By ByteBot
OpenCode, an open-source AI coding assistant, shipped with a CVSS 10.0 remote code execution vulnerability that let any website execute arbitrary code on developers’ machines. Disclosed today by security researcher AlexAltea, the flaw affected all versions before 1.1.10 and stemmed from a fundamental security oversight: the tool ran a local HTTP server with zero authentication. Any website could silently run shell commands as the current user if OpenCode was installed. The most damaging versions (pre-v1.0.216) hardcoded CORS policies allowing any *.opencode.ai origin, turning every malicious website into a potential attack vector.
How the Vulnerability Works
OpenCode’s HTTP server automatically spawned on startup, listening on port 4096 or higher. It exposed three endpoints with no authentication whatsoever: POST /session/:id/shell for arbitrary shell commands, POST /pty for terminal sessions, and GET /file/content for file access. The server ran invisibly—users had no indication it was active.
The attack scenario was trivial. Visit a malicious website, and JavaScript could send a fetch request to localhost:4096 to execute commands. According to the security disclosure, “any client that can connect to it gains full code execution with the privileges of the user running OpenCode.” No exploit chain, no social engineering, no complexity. Just JavaScript and an unauthenticated endpoint.
Version 1.0.216 restricted the CORS policy, blocking web-based attacks. Version 1.1.10 disabled the server by default. But authentication? Still missing. The server can be manually enabled, and if it is, exploitation remains straightforward for local attackers.
This Isn’t an Isolated Incident
OpenCode joins a growing list of AI tools shipping with critical security flaws. In January 2026 alone, n8n—a workflow automation platform—disclosed two CVSS 10.0 vulnerabilities (CVE-2026-21858 and CVE-2026-21877) affecting roughly 100,000 servers. Both stemmed from missing authentication. Sound familiar?
Then there’s “IDEsaster,” a collection of over 30 vulnerabilities found across AI-powered IDEs like Cursor, Windsurf, GitHub Copilot, and others. Researchers demonstrated prompt injection attacks in GitLab Duo, Copilot Chat, and Salesforce Einstein. A separate study found that 62% of AI-generated code contains security flaws, with AI code 2.74 times more likely to introduce XSS vulnerabilities than human-written code.
The pattern is clear: AI tooling is accumulating security debt faster than patches can ship.

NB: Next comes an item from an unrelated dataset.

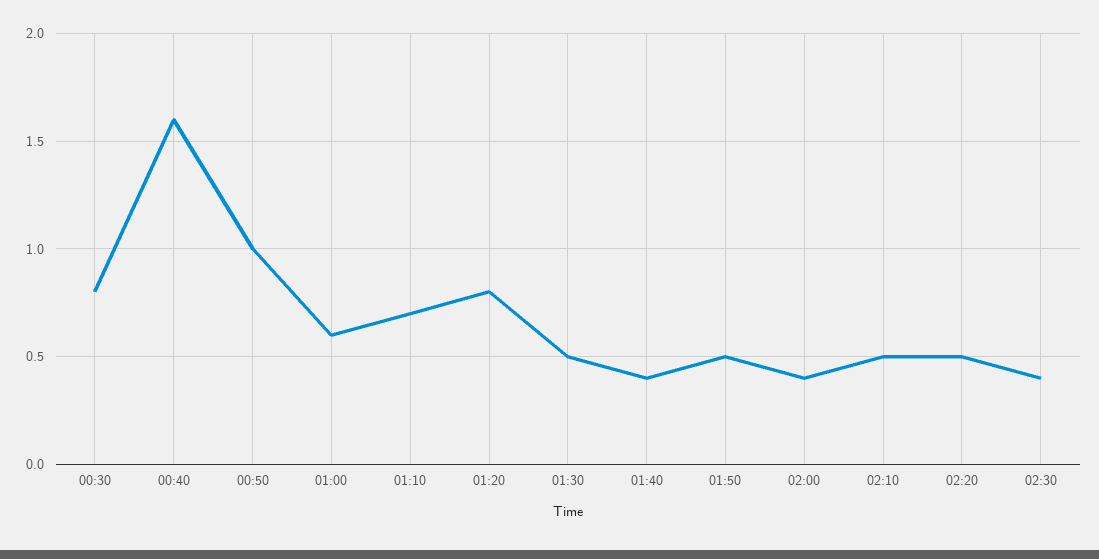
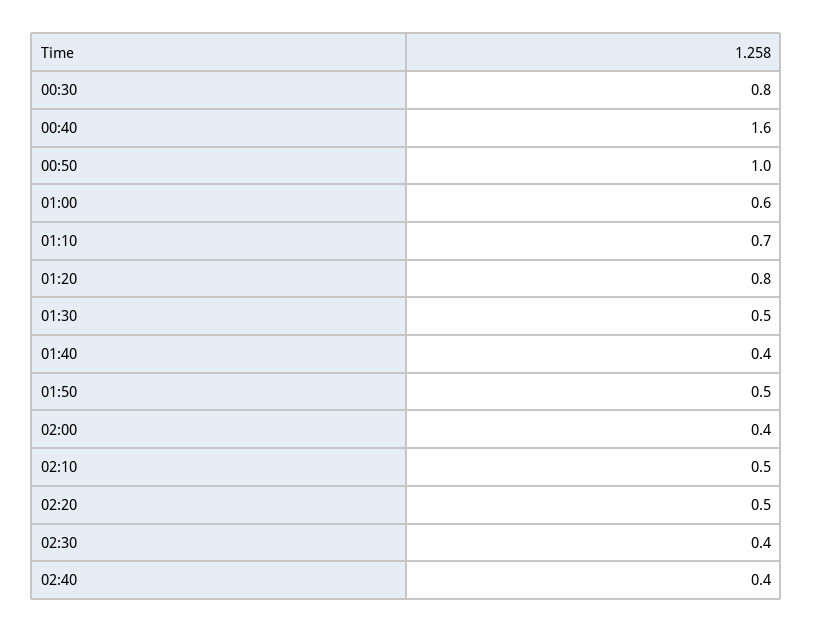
02:40: none -> 0.4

Move Fast, Break Everything
AI coding tools adopted Silicon Valley’s “move fast and break things” mantra without considering what “break things” means when your tool executes arbitrary code on developers’ machines. OpenCode’s missing authentication isn’t an edge case or race condition. It’s a foundational failure. The server runs invisibly, has no security controls, and hardcodes permissive CORS policies.
This isn’t technical debt. It’s security debt. And unlike technical debt, security debt compounds with interest measured in CVEs. As one security analysis notes, “when there’s a culture of ‘got to move fast, so let’s put that in later,’ just as with cars, speed kills.” You can patch features later. You can’t unpatch a CVSS 10.0 vulnerability that’s already been exploited.
Eighty-four percent of developers use AI coding tools, according to Stack Overflow’s 2025 survey. Sixty-two percent of organizations have vulnerable AI packages in their environments. Your productivity tools might be attack vectors, and you’d never know until it’s too late.
What Developers Should Do
If you’re using OpenCode, update to version 1.1.10 immediately. Check your config files for server.port or server.hostname settings—if present, remove them. Avoid the --mdns flag. The current version disables the server by default, but versions 1.0.216 through 1.1.9 still allow local exploitation.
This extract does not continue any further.